JP2008189197A - Stern form - Google Patents

Abstract

<P>PROBLEM TO BE SOLVED: To improve a stern form capable of reducing the hull resistance. <P>SOLUTION: The stern form has a wedge 4 having an inclined surface 5 which is fixed to a stern bottom surface 3 of a high-speed craft without any clearance and inclined backward-downwardly with respect to the stern bottom surface 3 on a longitudinal hull section, and further comprises a straightening vane 10 which is projected downward of the wedge 4 and extending in the direction of a stern 2 from a pressure-increasing part of the wedge 4. <P>COPYRIGHT: (C)2008,JPO&INPIT

Description

  The present invention relates to a stern shape suitable for a high-speed ship such as a container ship, a ferry, a car carrier ship (PCC), and a roll-on roll-off ship (RORO).

Conventionally, when a high-speed ship navigates in the cruising speed range, the stern flow velocity is faster than the stern flow velocity, so the negative pressure at the stern increases, and the stern sinking amount is less than the bow sinking amount. growing. Therefore, from the viewpoint of hull resistance, the stern becomes enlarged and the resistance of the entire hull increases rapidly.

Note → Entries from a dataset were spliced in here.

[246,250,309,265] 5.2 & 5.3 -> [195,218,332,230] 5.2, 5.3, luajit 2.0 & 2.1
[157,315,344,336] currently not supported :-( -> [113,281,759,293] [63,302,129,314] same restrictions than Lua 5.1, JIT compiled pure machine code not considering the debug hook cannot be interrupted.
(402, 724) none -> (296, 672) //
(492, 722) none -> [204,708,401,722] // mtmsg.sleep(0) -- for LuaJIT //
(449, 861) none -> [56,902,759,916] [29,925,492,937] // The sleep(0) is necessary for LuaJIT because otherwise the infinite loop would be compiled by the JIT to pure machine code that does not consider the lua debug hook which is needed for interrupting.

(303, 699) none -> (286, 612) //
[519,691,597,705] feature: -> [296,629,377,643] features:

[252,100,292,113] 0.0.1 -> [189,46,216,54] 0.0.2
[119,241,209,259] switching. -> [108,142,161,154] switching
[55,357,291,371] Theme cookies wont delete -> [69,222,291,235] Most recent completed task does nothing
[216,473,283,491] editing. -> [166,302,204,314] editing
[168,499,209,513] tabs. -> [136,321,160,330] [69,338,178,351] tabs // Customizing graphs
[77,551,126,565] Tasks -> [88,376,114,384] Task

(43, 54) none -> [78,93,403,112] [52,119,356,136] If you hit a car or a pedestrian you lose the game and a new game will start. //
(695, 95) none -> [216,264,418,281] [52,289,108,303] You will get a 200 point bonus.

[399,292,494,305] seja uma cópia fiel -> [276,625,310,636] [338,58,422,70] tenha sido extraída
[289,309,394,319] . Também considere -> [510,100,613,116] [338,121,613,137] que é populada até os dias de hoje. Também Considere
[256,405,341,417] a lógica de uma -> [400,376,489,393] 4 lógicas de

Such a tendency is particularly remarkable in a high-speed ship in which the fluid number Fr is a predetermined number (for example, 0.30) or more.
As a solution to these problems, that is, as a stern shape that is effective in reducing hull resistance when a ship is sailing, the stern end shape is inclined slightly downward from the horizontal, called trim tab, wedge, and duck tail. It is known. (For example, see Patent Documents 1 and 2)
JP 2001-219892 A JP 2002-154475 A

However, recent ships are further required to improve performance and operational efficiency during high-speed navigation. For this reason, it is important to reduce the hull resistance during sailing, and it is desired to improve the conventional stern shape described above to further reduce the hull resistance. That is, it is desired to further improve the reduction of the hull resistance and increase the operation efficiency by further improving the conventional stern shape that improves the hull resistance by reducing the stern settlement.
The present invention has been made in view of the above circumstances, and an object of the present invention is to provide a stern shape that can further reduce the hull resistance by improving the stern shape.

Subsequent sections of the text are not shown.